Spring is on its way. I can feel it in the humid morning air and hear it in the chirping spring peepers. The true sign of spring, though, is the stocking trucks beginning their seasonal journey around the state to dump their garish cargo into roadside lakes and rivers. It takes a while before the trucks reach me here in northern Massachusetts, but plenty of other fishing opportunities abound before they arrive.
The ice has finally thawed on most of the ponds around my area, and where it remains, it will be gone with the next round of warm temperatures and rain. I was finally able to get out for an open water fishing excursion over the week, opting to try a small pond on account of the short time I had.
With a spinner tied on my freshly respooled line, I plied the pond’s waters, hoping for the first bite through open water of the year. A 1/8-1/4 ounce spinner is likely my favorite early season search pattern, as it allows me to quickly cover water to find where the fish are holding. A slow retrieve is vital this time of year, especially in the frigid ice-out water. If fishing from the bank, use a lure weight and line size that allow you to cast the spinner a good distance, because most fish are still holding deep.
It took a few more casts than I assumed it might, but I finally hooked into a fish, albeit the smallest bass I’ve ever caught from the pond. Its lips were stained bright red, a characteristic I’d always associated with fish eating crawfish; the only problem was, I was quite sure that there are no crawfish in this muddy, weedy, rock-less pond. Upon further research, I learned that it is actually cold water temperatures that stimulate red bass lips, not the pigments contained in one of their favorite forages. Perhaps the theory that crawfish cause red lips is supported by the fact that crawfish become more active in cool water, though that doesn’t usually happen until mid-spring or mid-fall.
Of course, not every fishing trip this time of year can be successful. When I have time to go fishing, I almost always take advantage of it, rain or shine. Such was the case on Saturday, when a light drizzle fell upon the cool, breezy morning. I walked to a nearby pond where I can usually guarantee I’ll have some success. When I reached my spot, a location I have caught fish on a number of occasions throughout the month of March, the rain picked up a bit, pelting my already frigid hands. I fished for a while, but obviously I had underestimated the effect the cool temperatures and driving rains would have on my exposed digits. Soon, the icy numbness became unbearable, so I left without having received so much as a bite.
On Sunday, the first official day of spring, I made a pilgrimage to my favorite wild trout stream in Massachusetts. The number and size of wild trout in this brook are testament to its pristine water quality, which also makes for outstanding fly fishing.
At first, I tried a new technique to me: micro jig streamers. The water was slightly high from the recent rain and snowmelt, so a subsurface offering seemed to be the right choice to start with. The section I fished begins with a couple of nice, though small, pools, which are perfect for jigging a streamer through. Each pool yielded a solid tug and a quick glimmer of a trout’s flank, but every fish managed to slip away before making it to my net. These fish were some of the larger trout I had seen in this run and gave me confidence that there were fish around so early in the season.

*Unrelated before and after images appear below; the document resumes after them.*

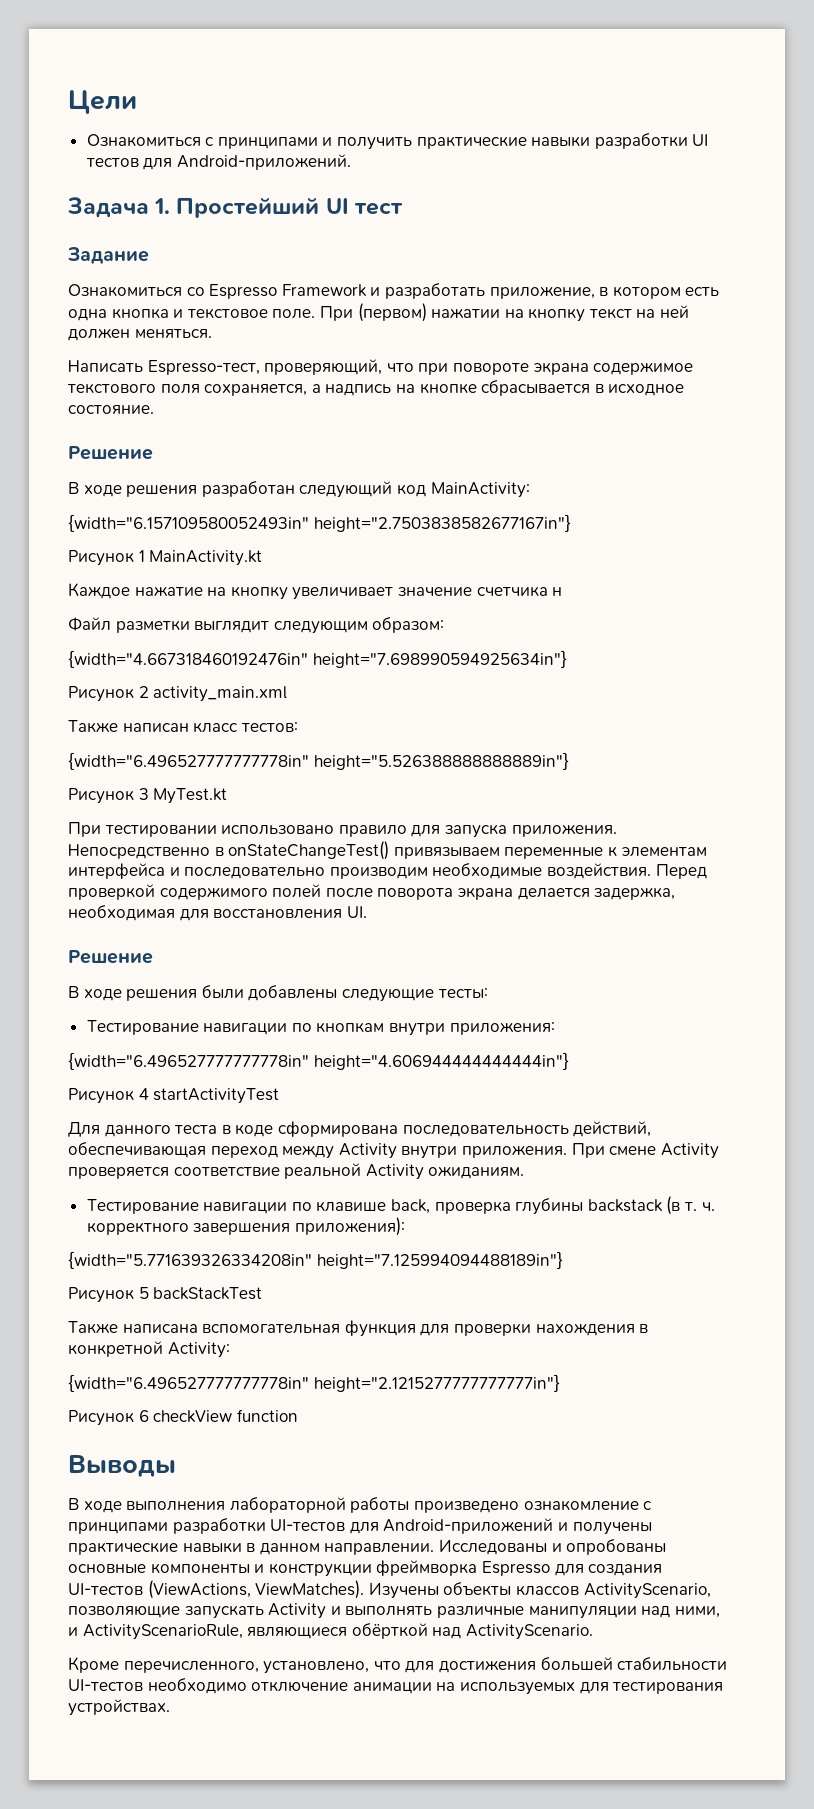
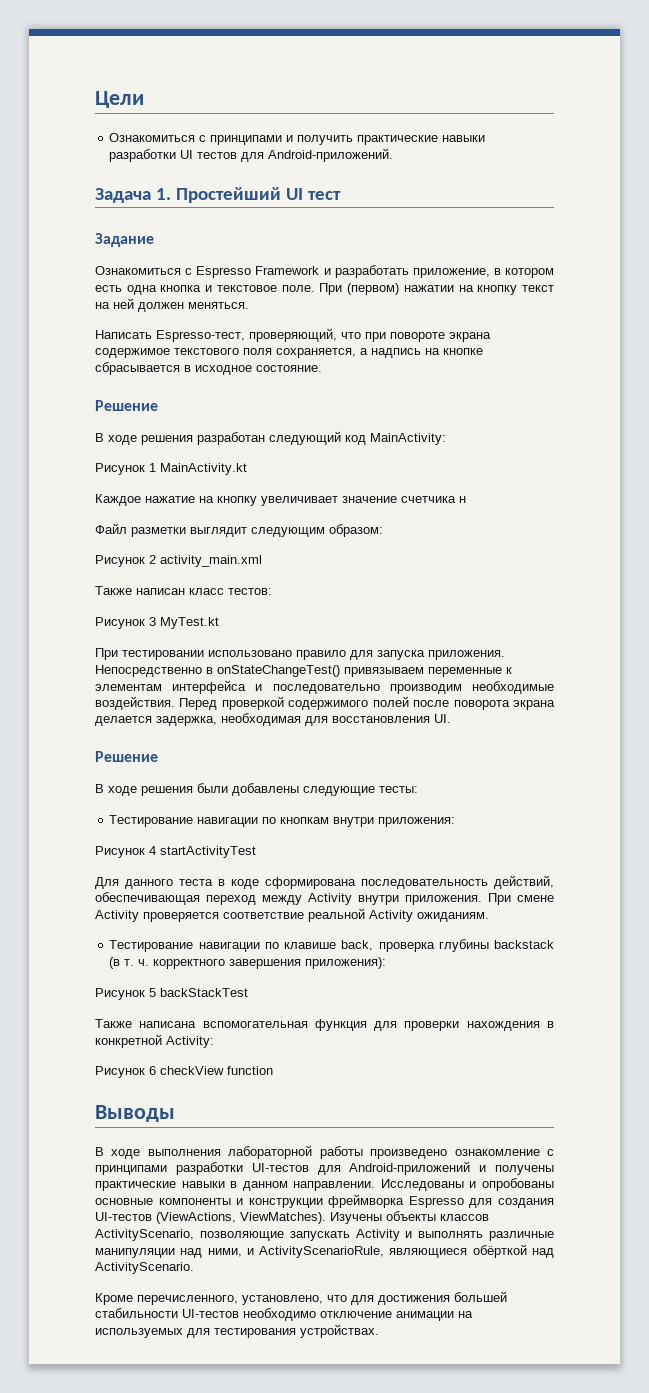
[186,287,205,296] со -> [185,268,193,275] с
[68,514,571,532] // {width="6.157109580052493in" height="2.7503838582677167in"} -> (446, 439) none
[68,650,567,668] // {width="4.667318460192476in" height="7.698990594925634in"} -> (383, 530) none
[68,752,569,770] // {width="6.496527777777778in" height="5.526388888888889in"} -> (272, 591) none
[68,1052,569,1070] // {width="6.496527777777778in" height="4.606944444444444in"} -> (456, 822) none
[68,1251,563,1269] // {width="5.771639326334208in" height="7.125994094488189in"} -> (387, 963) none
[68,1374,560,1392] // {width="6.496527777777778in" height="2.1215277777777777in"} -> (214, 1042) none

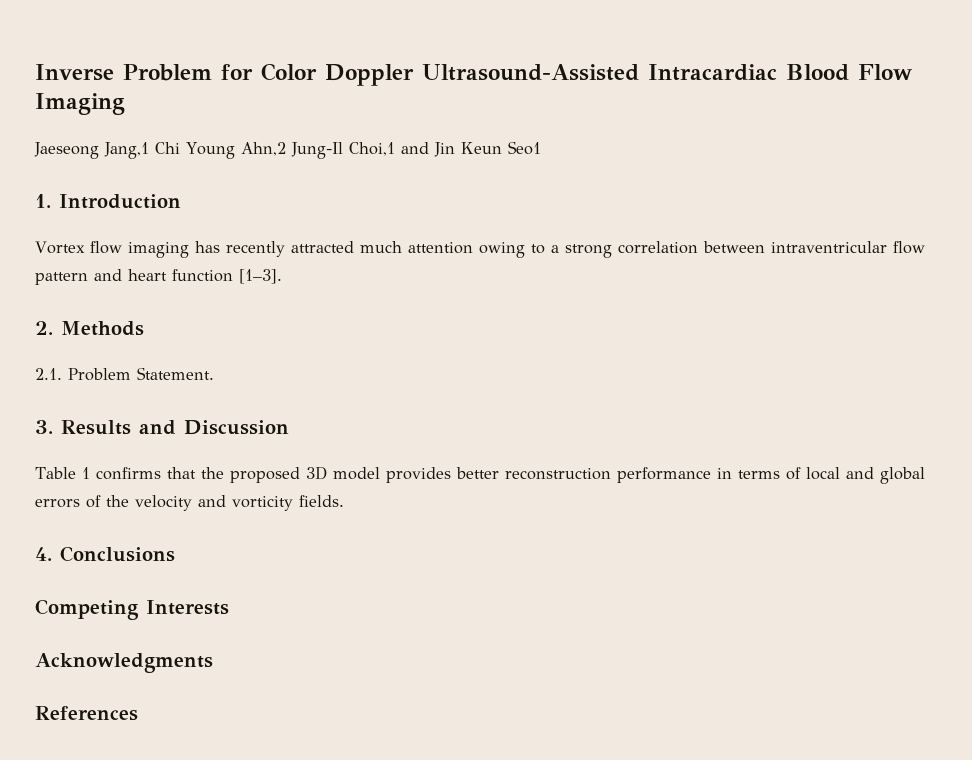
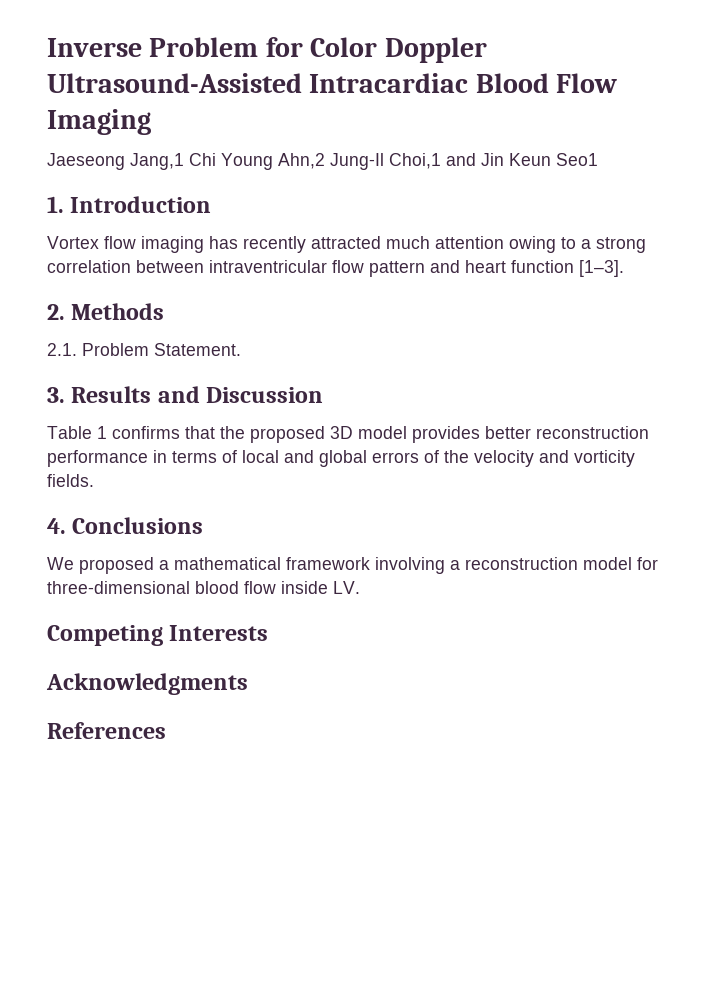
(175, 554) none -> [47,557,658,574] [47,581,360,594] // We proposed a mathematical framework involving a reconstruction model for three-dimensional blood flow inside LV.

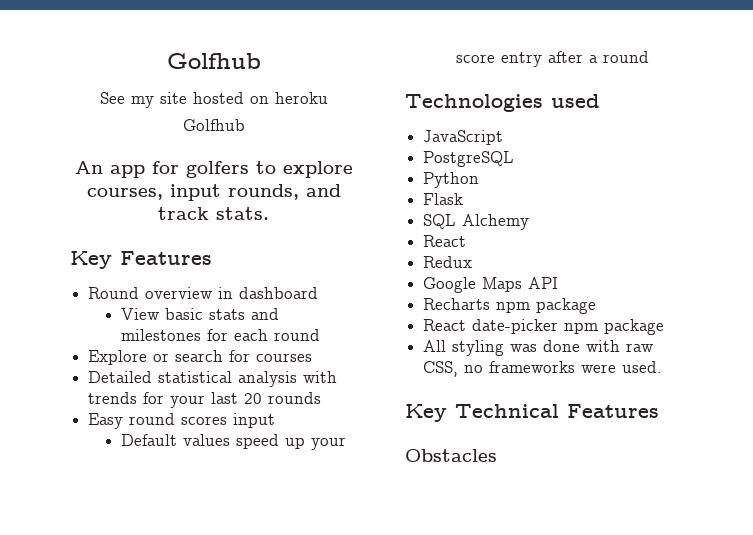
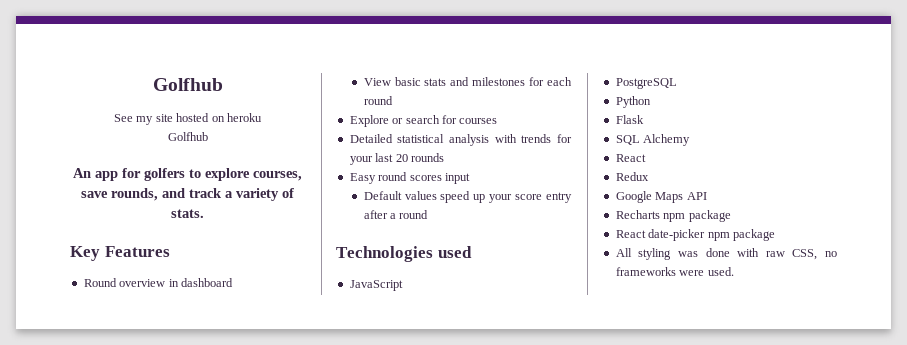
[169,184,221,201] input -> [81,191,108,198] save
(209, 213) none -> [225,188,294,201] a variety of
[405,404,659,422] [405,449,497,462] // Key Technical Features // Obstacles -> (734, 271) none

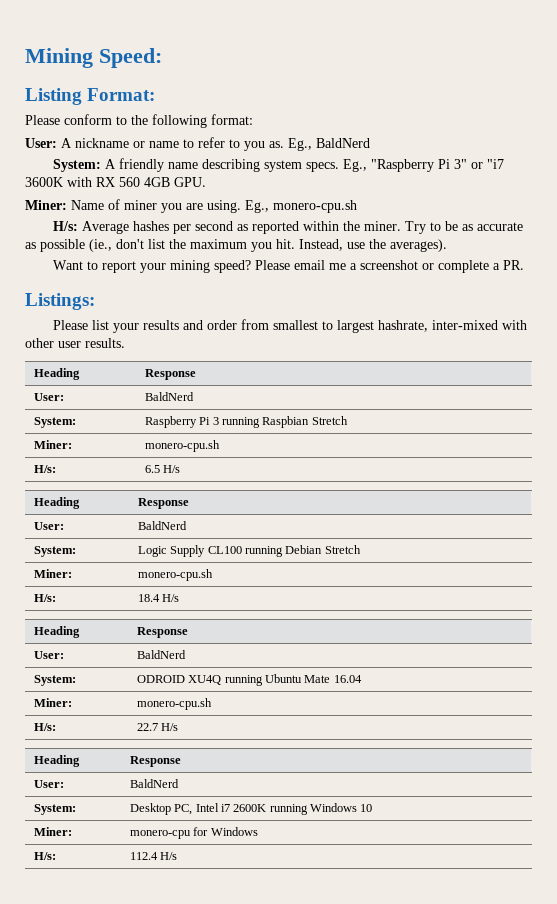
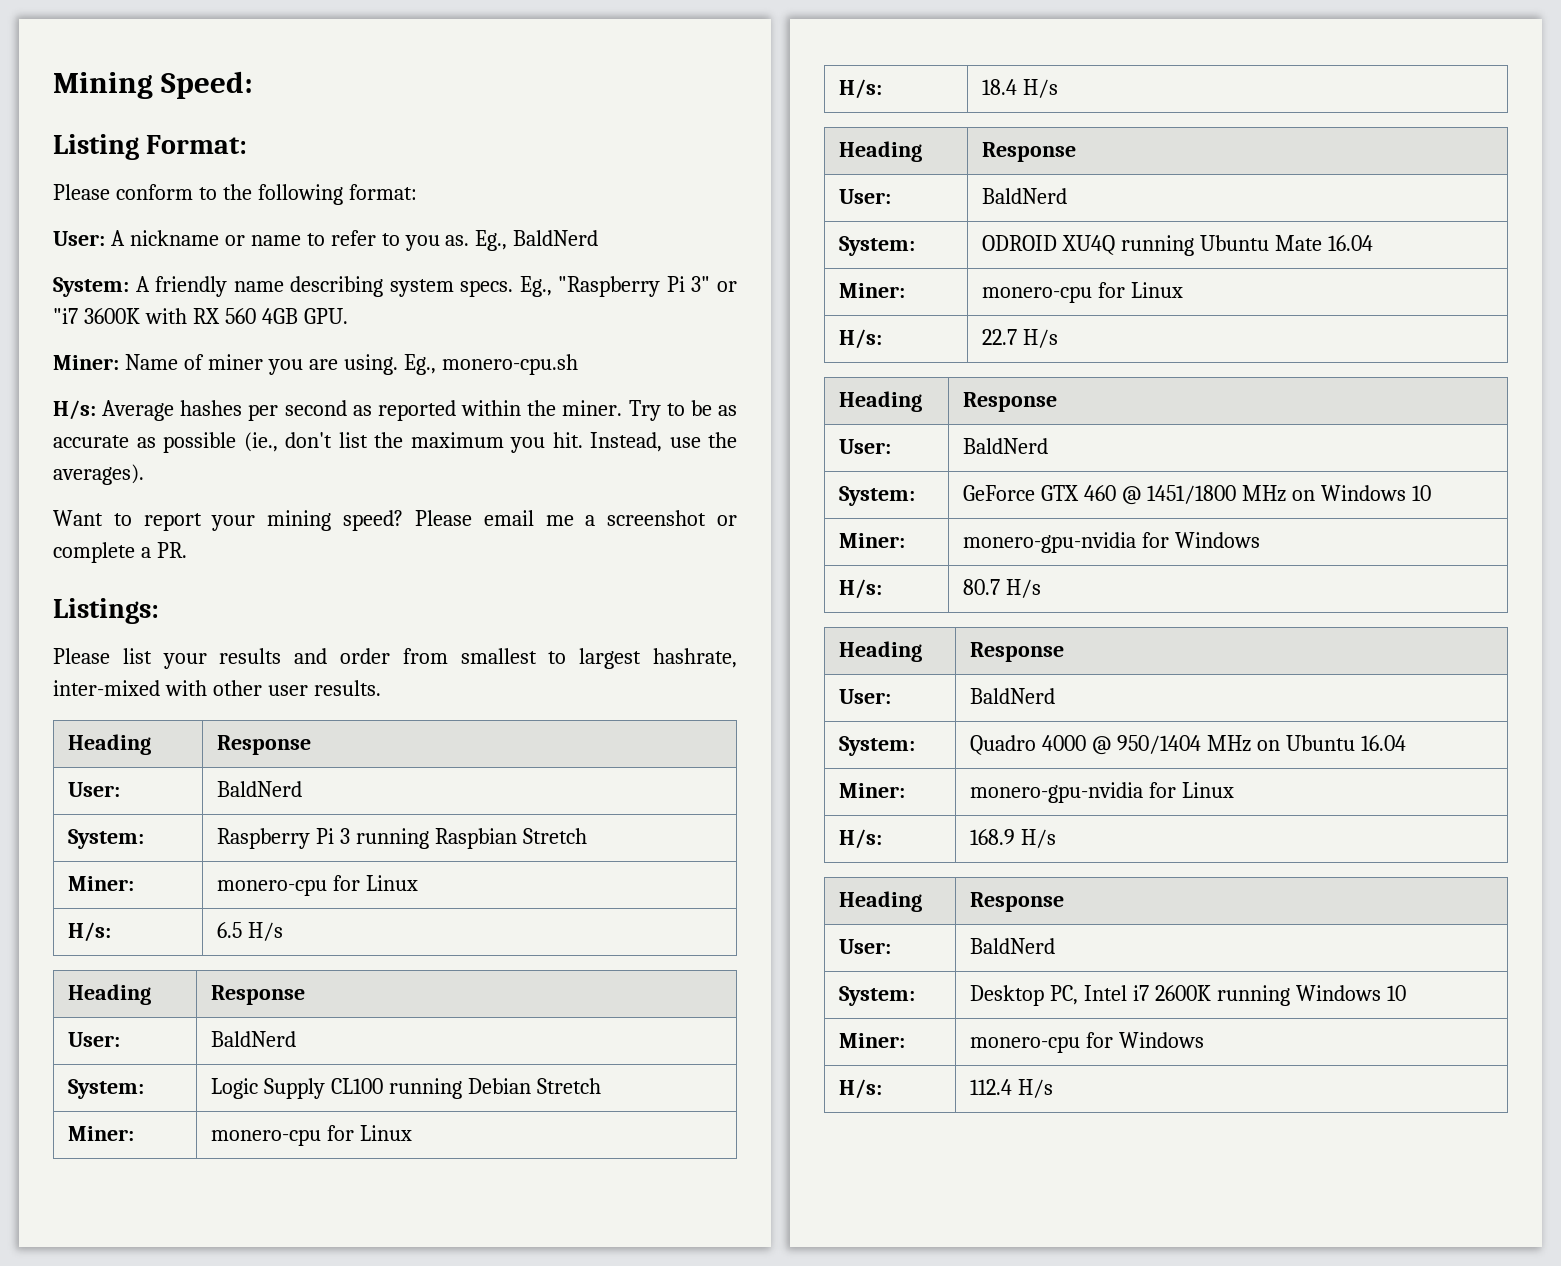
[144,440,220,452] monero-cpu.sh -> [217,875,419,896] monero-cpu for Linux
[137,569,213,581] monero-cpu.sh -> [211,1125,413,1146] monero-cpu for Linux
[136,698,212,710] monero-cpu.sh -> [982,282,1184,303] monero-cpu for Linux
(179, 783) none -> [839,486,916,506] [963,485,1431,505] [839,533,906,548] [963,532,1261,553] [839,579,883,599] [963,579,1042,598] [839,641,923,662] [970,642,1065,662] [839,689,892,704] [970,688,1056,704] [839,736,916,756] [970,735,1406,755] [839,783,906,798] [970,782,1235,803] [839,829,883,849] [970,829,1057,848] [839,891,923,912] [970,892,1065,912] [839,939,892,954] [970,938,1056,954] // System: | GeForce GTX 460 @ 1451/1800 MHz on Windows 10 // Miner: | monero-gpu-nvidia for Windows // H/s: | 80.7 H/s // Heading | Response // User: | BaldNerd // System: | Quadro 4000 @ 950/1404 MHz on Ubuntu 16.04 // Miner: | monero-gpu-nvidia for Linux // H/s: | 168.9 H/s // Heading | Response // User: | BaldNerd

When I arrived at a section of riffles and plunge pools just upstream of the slightly larger pools, I switched to my old small-stream standby, a purple haze. Unsurprisingly, the fly quickly produced two small brookies, as well as a few others that managed to wriggle away. The trout seemed to rise slower than they typically would to an attractor pattern, perhaps due in part to a few naturals accompanying my offering on the water. They sipped my bug as I have heard cutthroats do out West: painstakingly slow and methodical, but well enough to get it lodged in their beak if you have the patience to refrain from striking prematurely.
A little further upstream, I explored a new beat, where I tempted a number of squaretails to take, but was only able to touch one. I ended up losing at least triple, if not slightly more, the number of fish I actually landed. I had no issues hooking up, but the little buggers had a way of throwing my small, barbless hooks.
If the number of fish I encountered wasn’t enough to prove the incredible condition of this coldwater gem, then the results of some insect sampling I did certainly are. In just a couple of quick scoops of a seine net, I was able to collect members of each of the major trout food groups – mayfly, caddis, stonefly, and midge – as well as a number of bonuses, like annelids and even a hellgrammite. The rich biodiversity of the stream is no doubt what makes it one of the premier trout fisheries in Massachusetts, and proof that quality, pristine habitat exists in a state often considered to be too urbanized to have any.
The emerging plants, hatching insects, and migrating birds are giving me hope that warmer times are ahead, and along with it, better fishing. It will soon be that magical time of year when you can catch just about any species you set your mind to. If the nightly symphony of spring peepers isn’t enough to get you excited about the upcoming season, then consider the myriad of angling opportunities that lie ahead.